Stored data
----

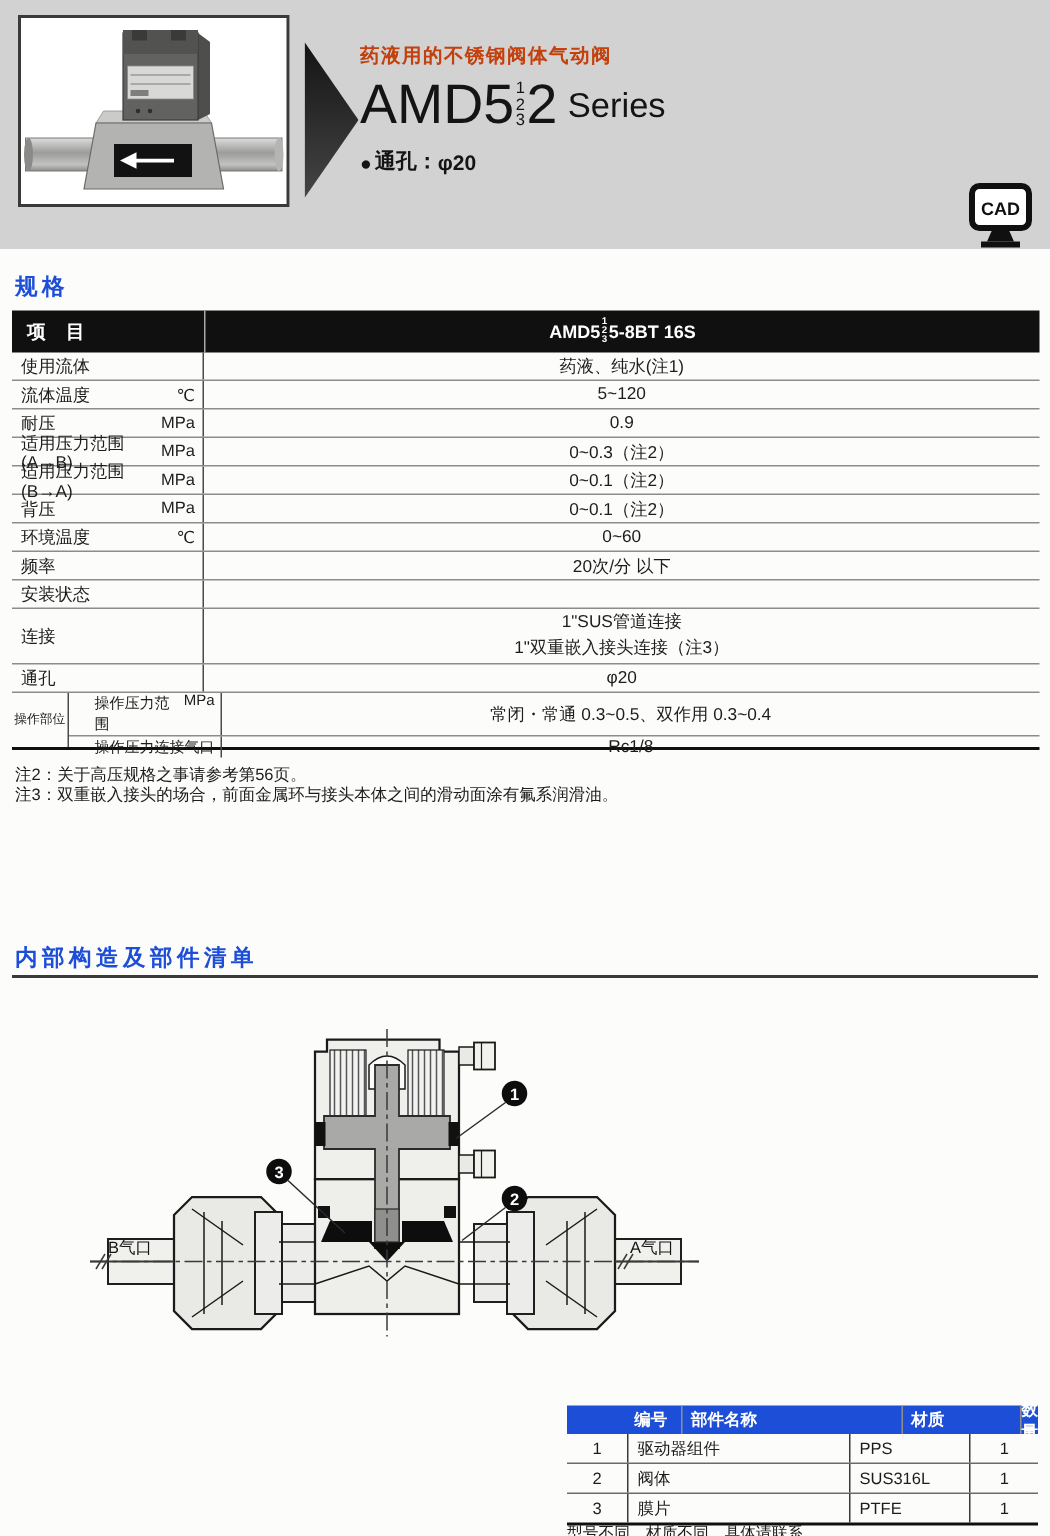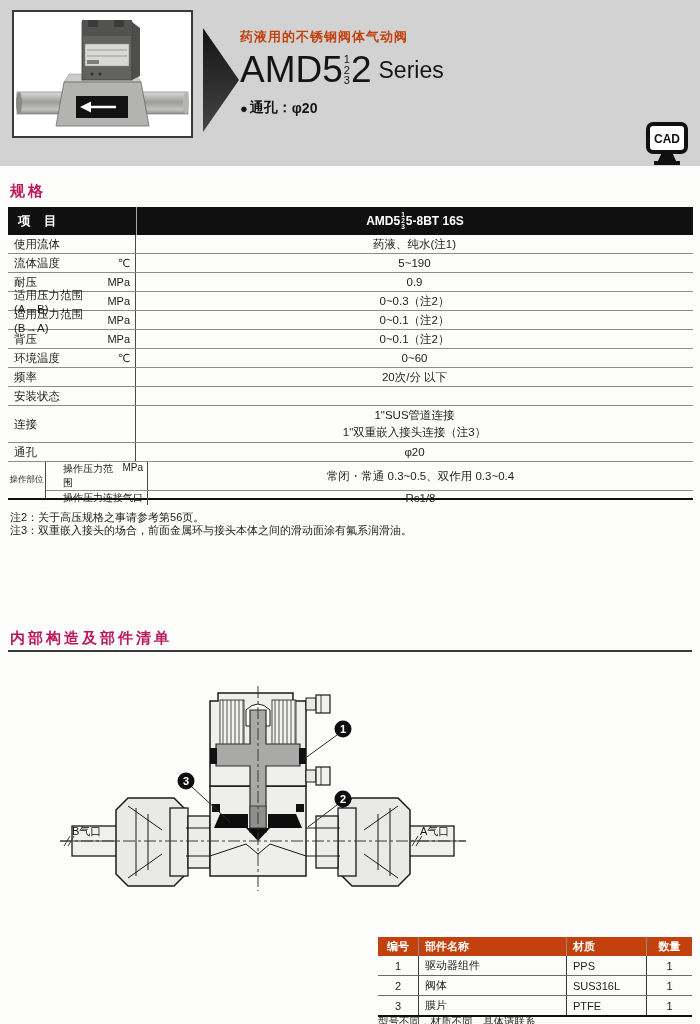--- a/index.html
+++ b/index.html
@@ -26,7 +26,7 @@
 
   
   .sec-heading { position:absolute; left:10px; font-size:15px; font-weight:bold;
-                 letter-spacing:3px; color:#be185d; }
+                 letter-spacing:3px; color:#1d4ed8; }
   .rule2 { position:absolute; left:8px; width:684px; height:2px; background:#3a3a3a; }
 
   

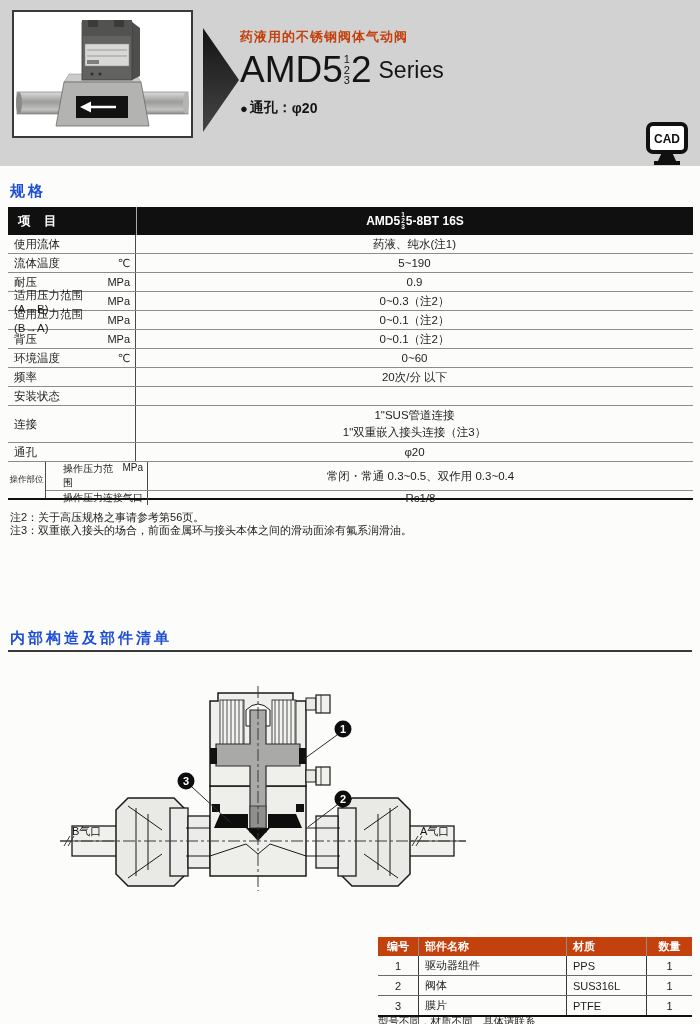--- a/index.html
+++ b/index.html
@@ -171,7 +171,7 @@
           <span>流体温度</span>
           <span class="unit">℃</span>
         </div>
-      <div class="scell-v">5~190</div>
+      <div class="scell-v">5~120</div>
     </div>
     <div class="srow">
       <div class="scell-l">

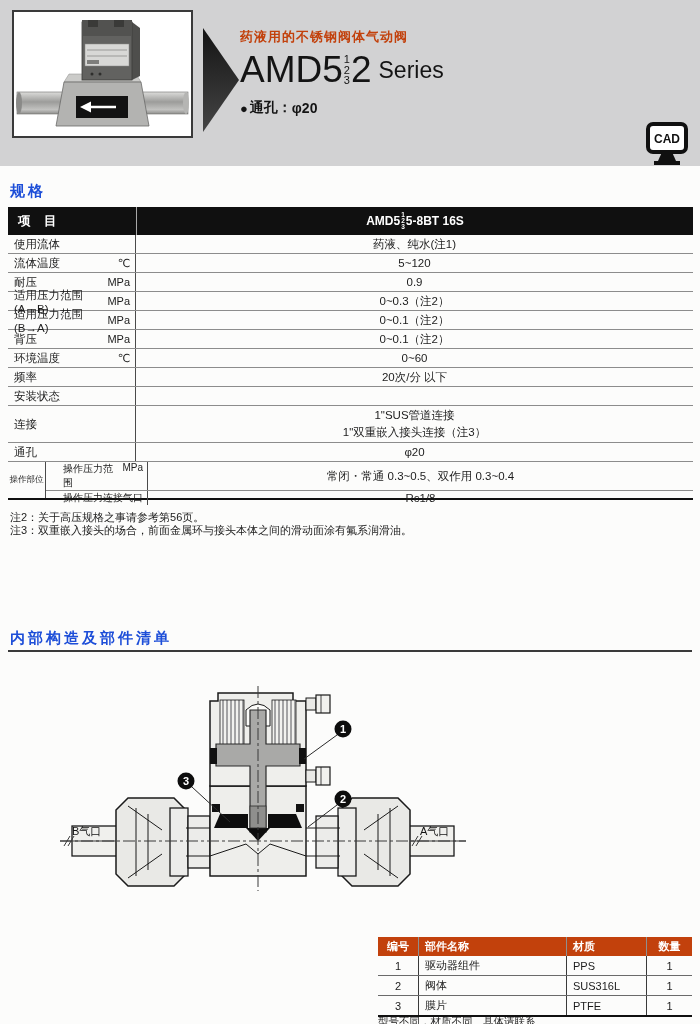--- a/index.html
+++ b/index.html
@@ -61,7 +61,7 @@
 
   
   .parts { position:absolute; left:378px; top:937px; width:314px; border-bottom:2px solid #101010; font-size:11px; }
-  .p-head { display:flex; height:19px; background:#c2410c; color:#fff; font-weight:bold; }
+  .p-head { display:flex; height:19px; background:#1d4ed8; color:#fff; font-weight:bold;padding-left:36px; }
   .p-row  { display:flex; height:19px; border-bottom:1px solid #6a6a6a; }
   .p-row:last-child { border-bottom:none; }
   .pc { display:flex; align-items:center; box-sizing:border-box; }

----

Output consists of exactly the lines from the one containing "display:flex; height:19px; border-bottom:1px" to the end of the records above, retyped without change and with nothing extra.

• Result of this exercise:
   .p-row  { display:flex; height:19px; border-bottom:1px solid #6a6a6a; }
   .p-row:last-child { border-bottom:none; }
   .pc { display:flex; align-items:center; box-sizing:border-box; }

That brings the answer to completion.